** Opening DATA PROVIDED block **
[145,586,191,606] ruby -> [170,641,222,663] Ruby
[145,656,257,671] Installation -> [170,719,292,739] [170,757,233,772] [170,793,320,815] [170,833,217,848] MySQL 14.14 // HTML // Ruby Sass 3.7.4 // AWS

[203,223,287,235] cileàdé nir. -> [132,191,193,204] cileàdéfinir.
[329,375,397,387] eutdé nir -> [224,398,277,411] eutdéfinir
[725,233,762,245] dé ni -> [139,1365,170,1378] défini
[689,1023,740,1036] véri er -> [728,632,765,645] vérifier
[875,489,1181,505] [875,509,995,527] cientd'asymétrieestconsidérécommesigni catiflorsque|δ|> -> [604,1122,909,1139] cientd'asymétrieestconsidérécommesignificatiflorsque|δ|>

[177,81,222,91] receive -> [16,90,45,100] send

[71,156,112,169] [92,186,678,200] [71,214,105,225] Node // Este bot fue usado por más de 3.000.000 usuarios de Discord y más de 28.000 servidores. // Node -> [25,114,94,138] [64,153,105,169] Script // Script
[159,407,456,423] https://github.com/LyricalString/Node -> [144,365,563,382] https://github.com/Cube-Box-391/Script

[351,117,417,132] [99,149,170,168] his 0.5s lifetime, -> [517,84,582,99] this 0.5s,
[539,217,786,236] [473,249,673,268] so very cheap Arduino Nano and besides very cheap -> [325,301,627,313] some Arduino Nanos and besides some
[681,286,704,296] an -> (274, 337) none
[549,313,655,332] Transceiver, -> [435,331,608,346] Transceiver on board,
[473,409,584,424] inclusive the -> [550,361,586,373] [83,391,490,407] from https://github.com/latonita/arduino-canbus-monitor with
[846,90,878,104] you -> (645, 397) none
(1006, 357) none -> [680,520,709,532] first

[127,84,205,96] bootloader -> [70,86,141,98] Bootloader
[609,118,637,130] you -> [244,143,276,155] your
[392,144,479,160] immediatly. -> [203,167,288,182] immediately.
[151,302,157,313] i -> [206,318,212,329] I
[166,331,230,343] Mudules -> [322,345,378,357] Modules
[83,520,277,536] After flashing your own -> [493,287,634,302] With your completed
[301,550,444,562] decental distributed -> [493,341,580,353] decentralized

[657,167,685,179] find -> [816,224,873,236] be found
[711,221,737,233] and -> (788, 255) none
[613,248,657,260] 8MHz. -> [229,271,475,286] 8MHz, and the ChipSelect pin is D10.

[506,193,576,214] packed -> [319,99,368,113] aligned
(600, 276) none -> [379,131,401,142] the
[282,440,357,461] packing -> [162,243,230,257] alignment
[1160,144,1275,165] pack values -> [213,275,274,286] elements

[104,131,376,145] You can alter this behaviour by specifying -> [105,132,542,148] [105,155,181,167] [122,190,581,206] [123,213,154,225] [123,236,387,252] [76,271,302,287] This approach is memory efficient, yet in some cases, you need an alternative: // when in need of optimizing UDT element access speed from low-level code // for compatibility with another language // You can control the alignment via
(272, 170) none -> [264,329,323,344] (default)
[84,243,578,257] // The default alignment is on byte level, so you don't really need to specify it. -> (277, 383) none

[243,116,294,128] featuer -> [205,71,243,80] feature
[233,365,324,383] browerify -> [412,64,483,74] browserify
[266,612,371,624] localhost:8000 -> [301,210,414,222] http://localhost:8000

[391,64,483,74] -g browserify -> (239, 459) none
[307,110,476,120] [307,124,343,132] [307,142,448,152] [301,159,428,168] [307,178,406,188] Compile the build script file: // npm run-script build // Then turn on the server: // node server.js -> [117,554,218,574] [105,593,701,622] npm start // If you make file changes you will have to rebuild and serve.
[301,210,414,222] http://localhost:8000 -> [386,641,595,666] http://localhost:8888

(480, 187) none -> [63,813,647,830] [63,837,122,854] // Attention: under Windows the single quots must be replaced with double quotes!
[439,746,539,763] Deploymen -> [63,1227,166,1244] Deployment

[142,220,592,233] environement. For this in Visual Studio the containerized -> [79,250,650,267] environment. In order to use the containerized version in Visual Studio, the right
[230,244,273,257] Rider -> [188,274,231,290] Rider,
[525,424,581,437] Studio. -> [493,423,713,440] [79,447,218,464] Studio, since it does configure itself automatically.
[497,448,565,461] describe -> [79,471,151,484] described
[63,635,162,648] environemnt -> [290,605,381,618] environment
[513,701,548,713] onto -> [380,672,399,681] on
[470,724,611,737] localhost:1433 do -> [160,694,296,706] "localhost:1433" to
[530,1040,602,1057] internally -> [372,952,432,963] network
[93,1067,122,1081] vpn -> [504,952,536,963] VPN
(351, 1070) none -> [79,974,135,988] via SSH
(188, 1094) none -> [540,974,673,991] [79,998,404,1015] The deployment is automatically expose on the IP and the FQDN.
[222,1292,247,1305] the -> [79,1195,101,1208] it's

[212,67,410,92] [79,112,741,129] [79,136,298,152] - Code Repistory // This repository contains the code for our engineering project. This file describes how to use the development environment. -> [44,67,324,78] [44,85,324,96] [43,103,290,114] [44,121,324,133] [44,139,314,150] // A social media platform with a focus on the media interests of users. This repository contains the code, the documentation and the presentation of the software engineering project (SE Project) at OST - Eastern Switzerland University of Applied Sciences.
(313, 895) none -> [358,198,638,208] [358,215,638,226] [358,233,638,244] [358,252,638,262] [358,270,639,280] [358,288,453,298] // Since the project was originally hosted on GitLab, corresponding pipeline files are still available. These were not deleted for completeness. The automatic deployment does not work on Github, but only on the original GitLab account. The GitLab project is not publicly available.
** Closing DATA PROVIDED block **
### WORK REQUIRED:
Please return the lines above exactly, from the first one down to the line with "[351,117,417,132] [99,149,170,168] his", and stop after that line.

### ANSWER BOX:
[145,586,191,606] ruby -> [170,641,222,663] Ruby
[145,656,257,671] Installation -> [170,719,292,739] [170,757,233,772] [170,793,320,815] [170,833,217,848] MySQL 14.14 // HTML // Ruby Sass 3.7.4 // AWS

[203,223,287,235] cileàdé nir. -> [132,191,193,204] cileàdéfinir.
[329,375,397,387] eutdé nir -> [224,398,277,411] eutdéfinir
[725,233,762,245] dé ni -> [139,1365,170,1378] défini
[689,1023,740,1036] véri er -> [728,632,765,645] vérifier
[875,489,1181,505] [875,509,995,527] cientd'asymétrieestconsidérécommesigni catiflorsque|δ|> -> [604,1122,909,1139] cientd'asymétrieestconsidérécommesignificatiflorsque|δ|>

[177,81,222,91] receive -> [16,90,45,100] send

[71,156,112,169] [92,186,678,200] [71,214,105,225] Node // Este bot fue usado por más de 3.000.000 usuarios de Discord y más de 28.000 servidores. // Node -> [25,114,94,138] [64,153,105,169] Script // Script
[159,407,456,423] https://github.com/LyricalString/Node -> [144,365,563,382] https://github.com/Cube-Box-391/Script

[351,117,417,132] [99,149,170,168] his 0.5s lifetime, -> [517,84,582,99] this 0.5s,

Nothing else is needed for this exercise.